De repente, llegan hasta mí, percibo o deseo-imagino muchas señales que alumbran un camino de salida del feminismo como herramienta de futuro. Creo que ya es hora de incorporarlo como un lugar de deslumbramiento que ha producido todos los efectos que había de producir. Los textos feministas cambian, sin duda, la vida que se deja afectar, pero los recibo ya más como un trampolín que te propulsa hacia otro sitio que como una posición en la que quedarse. Ahora que la palabra patriarcado puede ser dicha en el telediario, debe existir otra frontera en la que las cosas no sean impulsadas por la máquina total. Las palabras todas del feminismo que circula hoy han sido ocupadas, vaciadas y desactivadas. No hay proyecto ni hay red, hay autosatisfacción y complacencia.

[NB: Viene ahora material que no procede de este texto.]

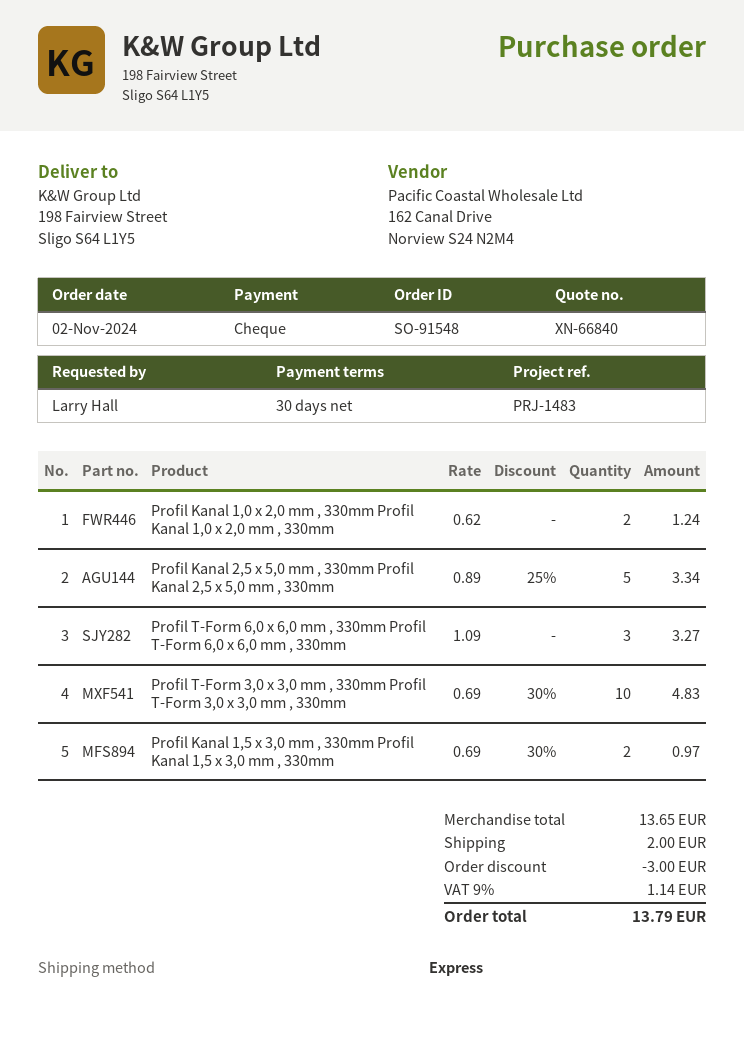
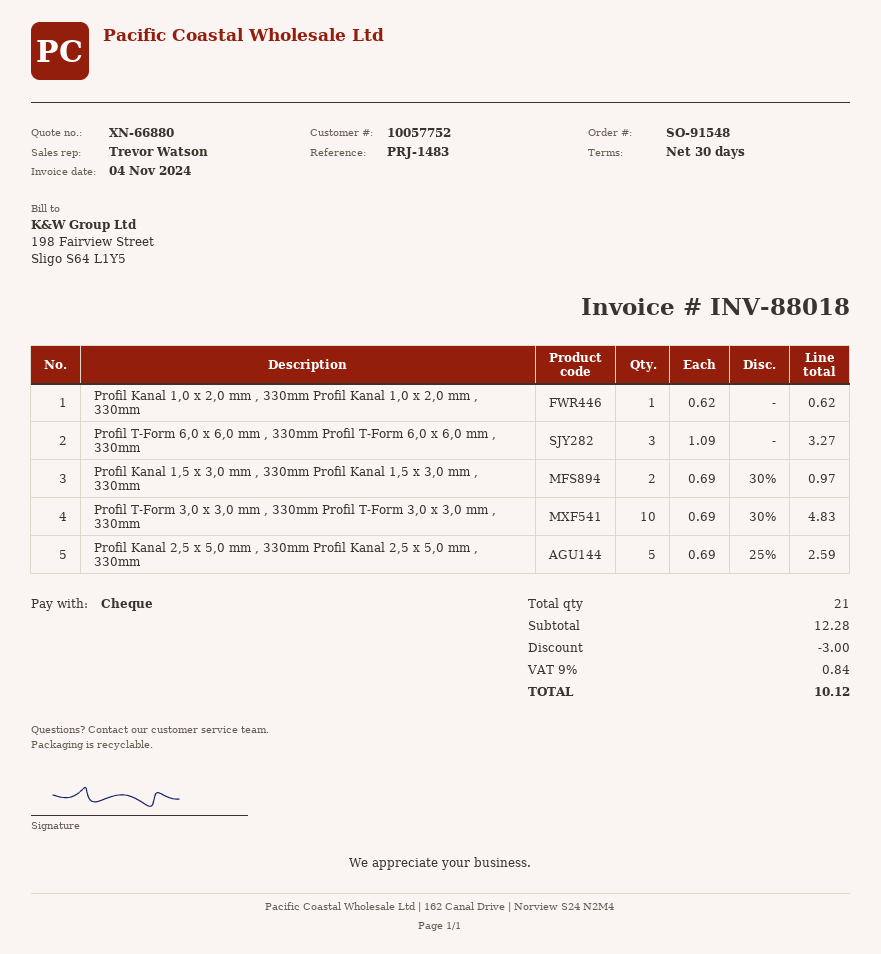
quote number: XN-66840 -> XN-66880
Profil Kanal 1,0 x 2,0 mm , 330mm Profil Kanal 1,0 x 2,0 mm , 330mm: 2 x 0.62 = 1.24 -> 1 x 0.62 = 0.62
Profil Kanal 2,5 x 5,0 mm , 330mm Profil Kanal 2,5 x 5,0 mm , 330mm: 5 x 0.89 - 25% = 3.34 -> 5 x 0.69 - 25% = 2.59
subtotal: 13.65 -> 12.28
shipping: 2.00 -> none
tax: 9% = 1.14 -> 9% = 0.84
total: 13.79 -> 10.12

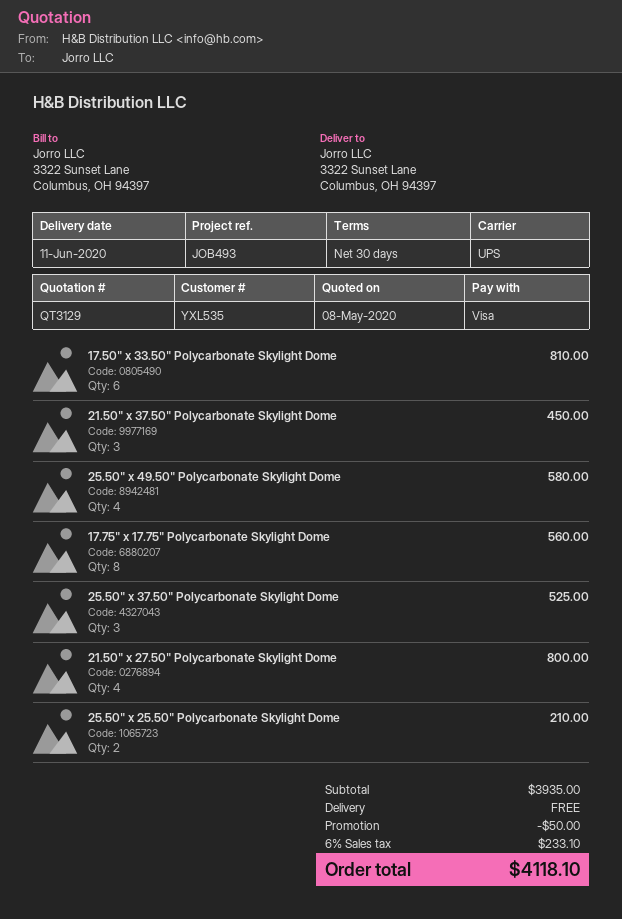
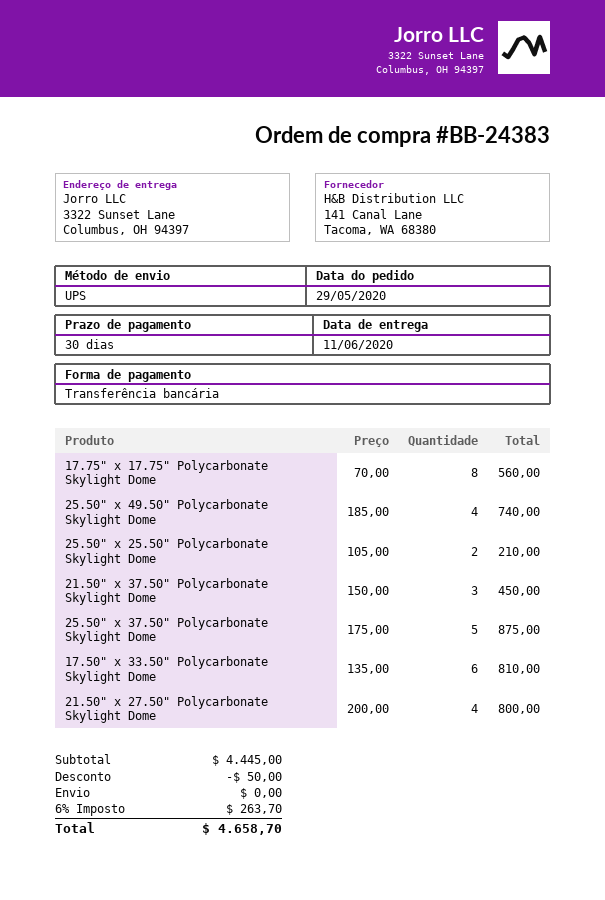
payment method: Visa -> bank transfer
25.50" x 49.50" Polycarbonate Skylight Dome: 4 for 580.00 -> 4 for 740.00
25.50" x 37.50" Polycarbonate Skylight Dome: 3 for 525.00 -> 5 for 875.00
subtotal: 3935.00 -> 4445.00
tax: 6% = 233.10 -> 6% = 263.70
total: 4118.10 -> 4658.70

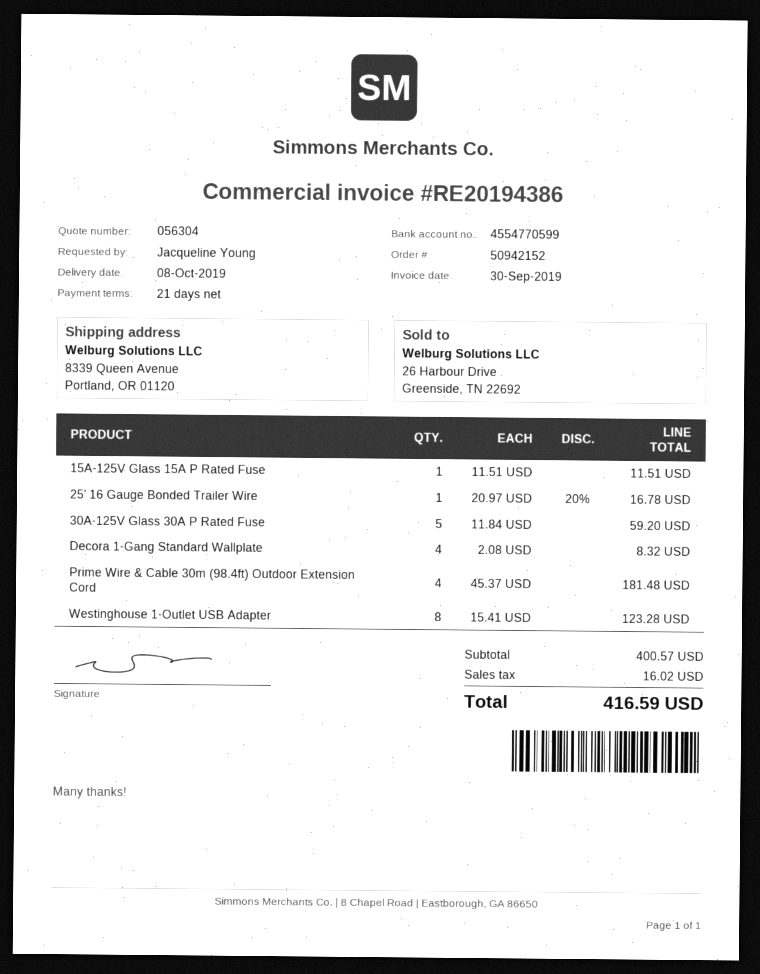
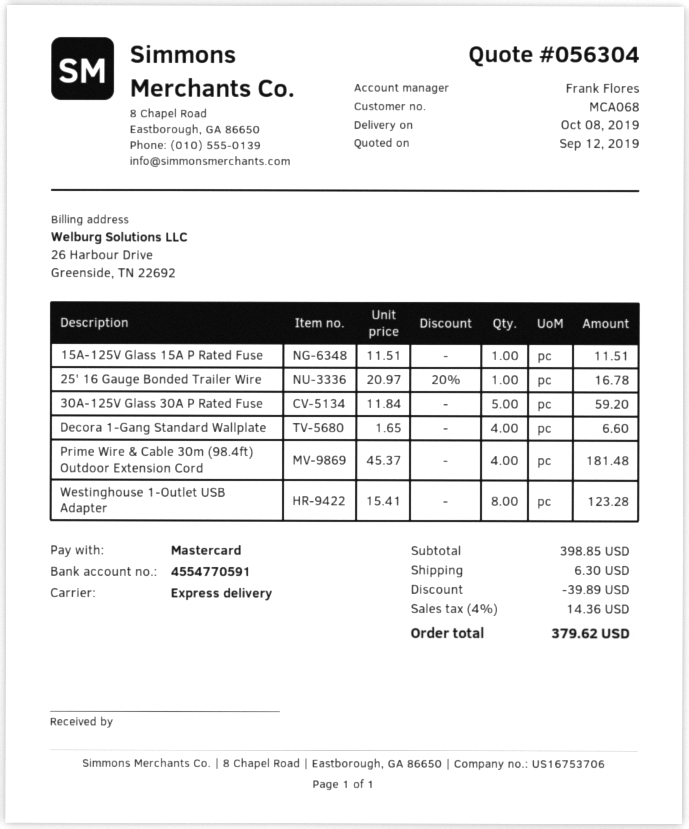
bank account: 4554770599 -> 4554770591
Decora 1-Gang Standard Wallplate: 4 x 2.08 = 8.32 -> 4 x 1.65 = 6.60
subtotal: 400.57 -> 398.85
discount: none -> 39.89
shipping: none -> 6.30
tax: 16.02 -> 14.36
total: 416.59 -> 379.62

El feminismo que ha superado el cambio de siglo no subvierte, sino que se ve obligado a reproducir para sobrevivir. ¿Qué ha pasado para que hablemos más de sororidad, un sentimiento de solidaridad que siempre ha existido en los barrios obreros y clases medias-bajas y bajas, que de sospecha, una herramienta mucho más necesaria para habitar hoy la realidad? ¿Por qué se está imponiendo de una manera tan cruda y sin apenas resistencia la agenda neoliberal del consumo y de los deseos en el programa feminista?

Todo esto pienso mientras veo esta portada, la de la revista feminista que Conde Nast, editora de “Vogue”, pone en la calle de cara al 8 de marzo. La máquina de la feminidad heterocapitalista es feminista. Claro que sí, guapis.